Task to complete —
Please reproduce the entries exactly, skipping each picture.

##### Dataset records #####

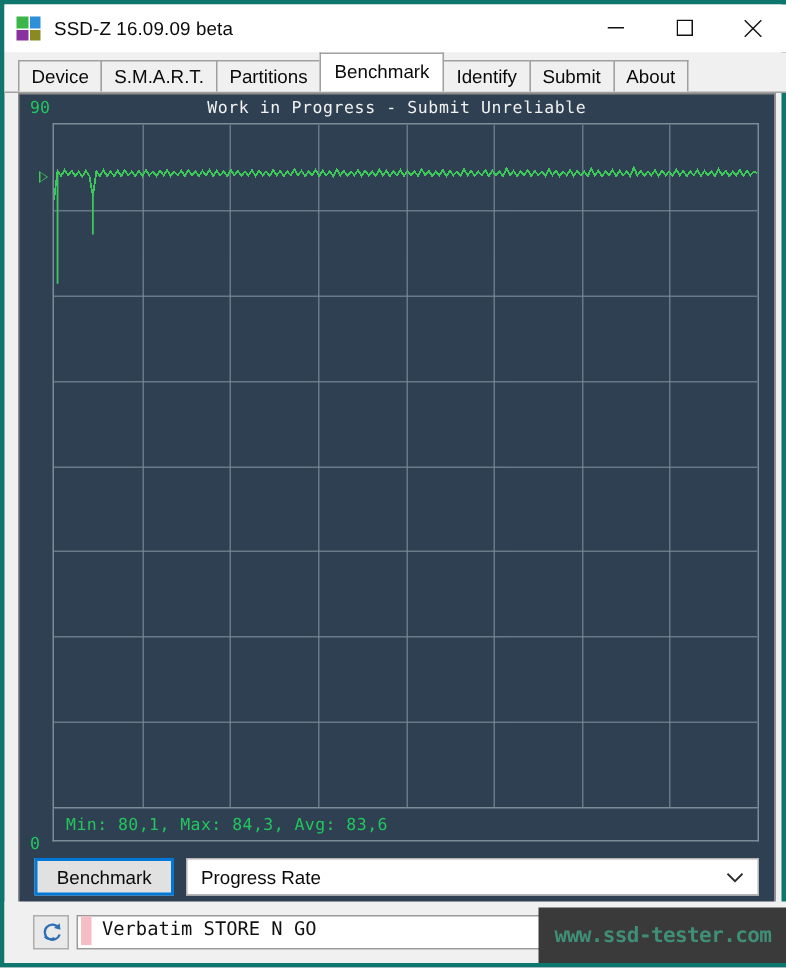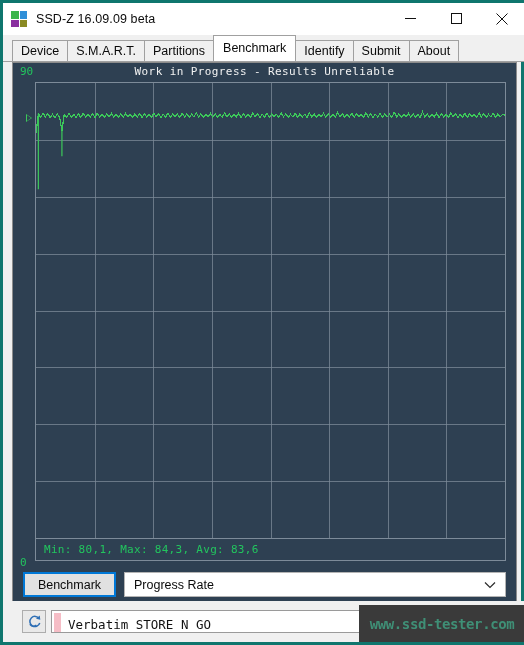--- a/index.html
+++ b/index.html
@@ -407,7 +407,7 @@
   <div class="content">
 
     <div class="ylabel-top">90</div>
-    <div class="chart-header">Work in Progress - Results Unreliable</div>
+    <div class="chart-header">Work in Progress - Submit Unreliable</div>
     <div class="ylabel-bot">0</div>
 
     <div class="plot">

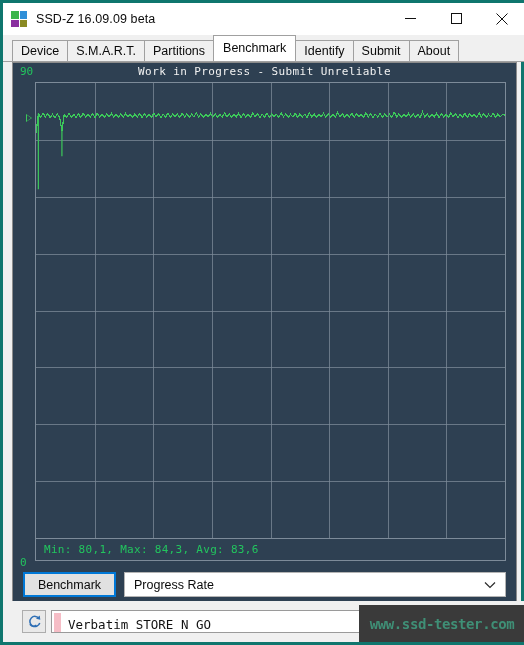--- a/index.html
+++ b/index.html
@@ -305,7 +305,7 @@
     border: 1px solid #9a9a9a;
     box-sizing: border-box;
     display: flex;
-    align-items: flex-end;
+    align-items: flex-start;
   }
   .usage-bar {
     width: 7px;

#####

Response for this exercise —
--- a/index.html
+++ b/index.html
@@ -407,7 +407,7 @@
   <div class="content">
 
     <div class="ylabel-top">90</div>
-    <div class="chart-header">Work in Progress - Results Unreliable</div>
+    <div class="chart-header">Work in Progress - Submit Unreliable</div>
     <div class="ylabel-bot">0</div>
 
     <div class="plot">

--- a/index.html
+++ b/index.html
@@ -305,7 +305,7 @@
     border: 1px solid #9a9a9a;
     box-sizing: border-box;
     display: flex;
-    align-items: flex-end;
+    align-items: flex-start;
   }
   .usage-bar {
     width: 7px;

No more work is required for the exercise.